Rio de Janeiro, Xinhua. El gobierno brasileño legalizó a 900 haitianos que entraron al país sin documentos a través de la frontera con Bolivia, aunque todavía espera una mayor cooperación con las autoridades de Perú y Bolivia para frenar la llegada masiva de inmigrantes ilegales, informó el gobernador de Acre, Tiago Viana.

El mandatario regional explicó que "la situación ahora es de más tranquilidad", en referencia al colapso que sufrieron las ciudades de Epitacolandia y Brasileia, ambas en Acre y fronterizas con Bolivia, debido a la llegada masiva de inmigrantes.

Tiana se reunió este miércoles con el canciller Antonio Patriota, con quien analizó las medidas adoptadas en los últimos días para contener la llegada de inmigrantes ilegales.

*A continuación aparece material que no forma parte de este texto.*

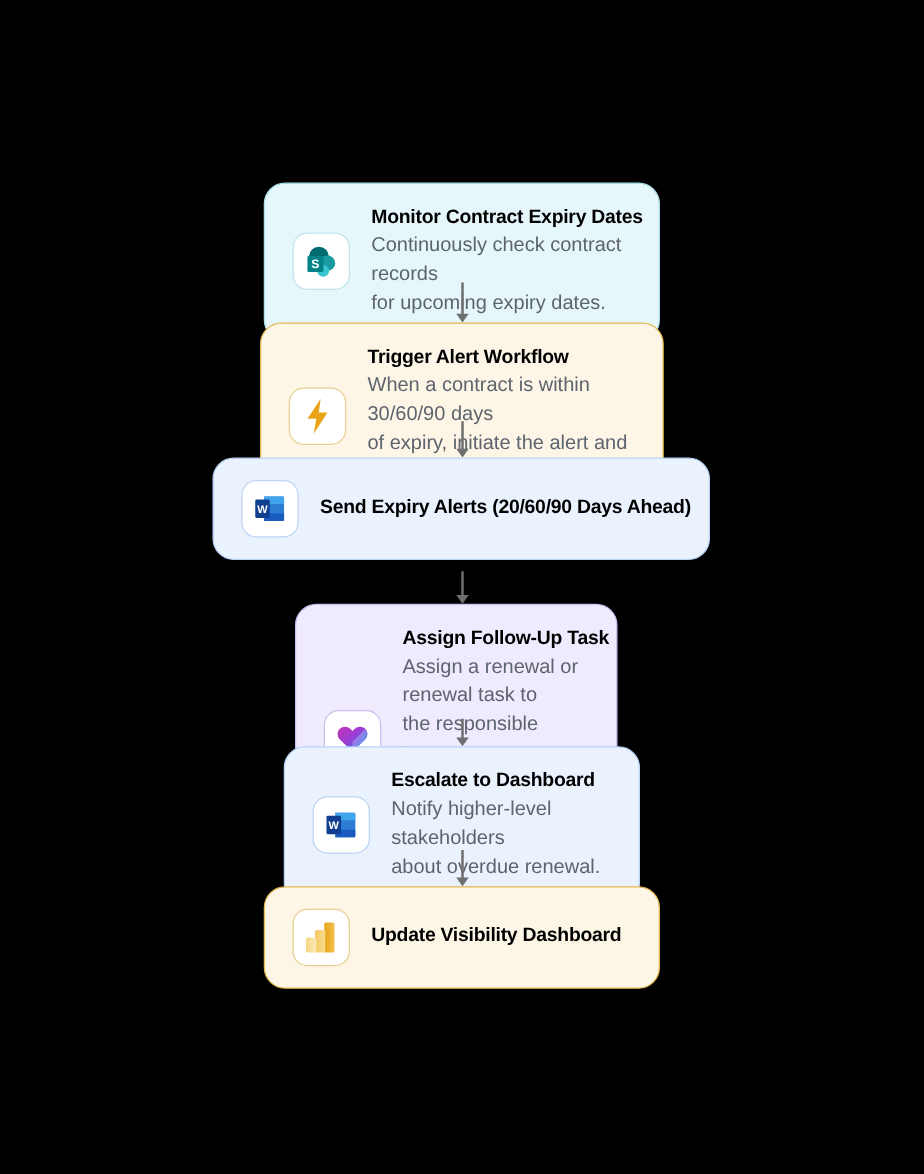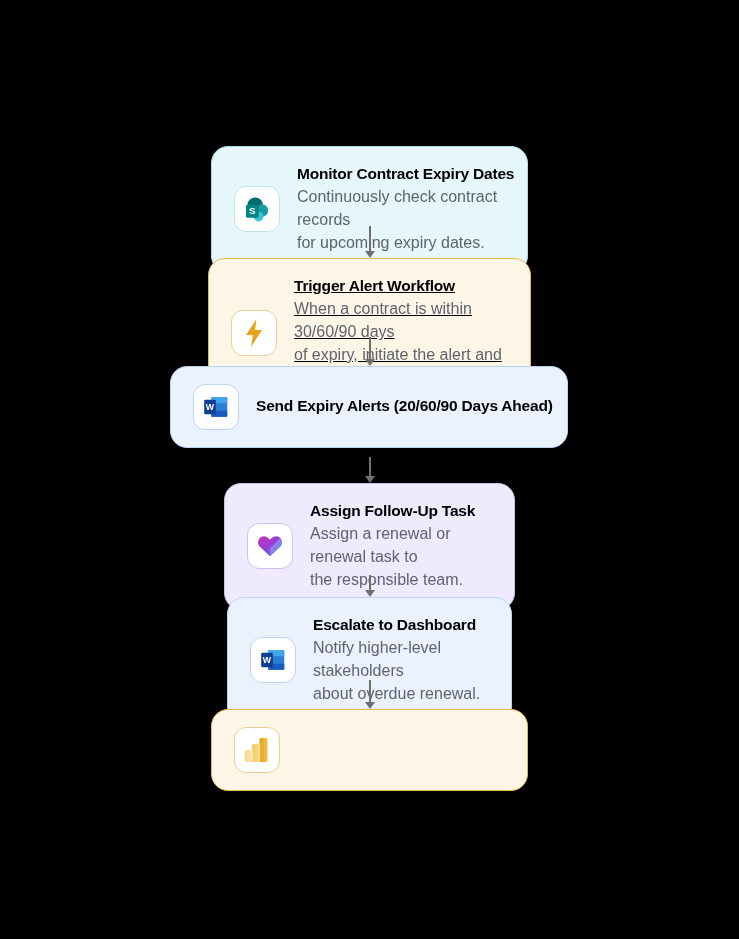--- a/index.html
+++ b/index.html
@@ -86,40 +86,40 @@
     font-size: 16px;
     color: #5d646d;
     line-height: 1.42;
     white-space: pre-line;
   }
 
   
   .theme-cyan   { background: #e6f7fb; border-color: #a8dfe8; }
   .theme-cyan   .card-icon { border-color: #bfe4ec; }
 
-  .theme-amber  { background: #fdf6e7; border-color: #e5b94e; text-decoration: underline; }
+  .theme-amber  { background: #fdf6e7; border-color: #e5b94e; }
   .theme-amber  .card-icon { border-color: #e8cf92; }
 
   .theme-blue   { background: #eaf2fe; border-color: #b9d2f7; }
   .theme-blue   .card-icon { border-color: #bcd4f5; }
 
   .theme-purple { background: #efeafd; border-color: #c9bcf2; }
   .theme-purple .card-icon { border-color: #cdc0f0; }
 
   
   #node-0 { left: 211px; top: 146px; width: 317px; }
   #conn-0 { top: 226px; height: 32px; }
 
   #node-1 { left: 208px; top: 258px; width: 323px; }
   #conn-1 { top: 337px; height: 29px; }
 
   #node-2 { left: 170px; top: 366px; width: 398px; }
   #conn-2 { top: 457px; height: 26px; }
 
-  #node-3 { left: 224px; top: 483px; width: 291px; }
+  #node-3 { left: 236px; top: 483px; width: 258px; align-items: flex-end; }
   #conn-3 { top: 575px; height: 22px; }
 
   #node-4 { left: 227px; top: 597px; width: 285px; }
   #conn-4 { top: 680px; height: 29px; }
 
   #node-5 { left: 211px; top: 709px; width: 317px; }
 </style>
 </head>
 <body>
 
@@ -253,16 +253,17 @@
             <stop offset="0%" stop-color="#f7d683"></stop>
             <stop offset="100%" stop-color="#fbeab8"></stop>
           </linearGradient>
         </defs>
         <rect x="16.4" y="3" width="8.2" height="24" rx="1.3" fill="url(#pbi3)"></rect>
         <rect x="9" y="9" width="8.2" height="18" rx="1.3" fill="url(#pbi2)"></rect>
         <rect x="1.8" y="15" width="8.2" height="12" rx="1.3" fill="url(#pbi1)"></rect>
       </svg>
     </div>
     <div class="card-text">
+      <div class="card-title">Update Visibility Dashboard</div>
     </div>
   </div>
 
 </div>
 
 </body></html>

A pesar de la tranquilidad que afirmó que hay ahora en la zona, mostró su preocupación por si la situación se repite.

Cerca de 1.600 inmigrantes, en su mayoría haitianos, provocaron el colapso de los servicios sociales de Epitaciolandia y Brasileia y por ello, el gobierno brasileño optó por regularizar a 900 de ellos, que ya cuentan con visados para permanecer en el país.

Todos los haitianos recibieron atención médica, fueron vacunados contra enfermedades tropicales y serán auxiliados en la búsqueda de empleo.

Desde el terremoto que devastó en 2010 a Haití, miles de ciudadanos de ese país llegaron a Brasil de forma irregular a través de las fronteras con Perú y Bolivia.

Viana pidió más colaboración del gobierno federal para hacer frente al fenómeno, que viene repitiéndose desde 2010.

De acuerdo con el gobernador, las autoridades de Acre "no pueden hacer frente solas con esa situación" y calificó la región de "vulnerable", al ser en plena Amazonia, lo que dificulta el trabajo en las fronteras y la inmigración y el tráfico ilegal de personas.

Desde el terremoto que devastó en 2010 a Haití, miles de ciudadanos de ese país llegaron a Brasil de forma irregular a través de las fronteras con Perú y Bolivia.

Para intentar ponerle freno a este flujo migratorio, el gobierno de la presidenta Dilma Rousseff limitó las concesiones de visados a 1.200 por año, pero siempre que fuesen tramitados en Haití y no en territorio brasileño.

A pesar de ello y pese a haber concedido 1.593 visados de trabajo a haitianos en 2011, la cifra aumentó hasta los 1.900 en 2012 y este año esa cifra fue superada en solamente tres meses de 2013.

Además de los haitianos, en las últimas semanas se ha detectado la presencia de ciudadanos de otros países, como senegaleses, dominicanos, nigerianos y de otras nacionalidades.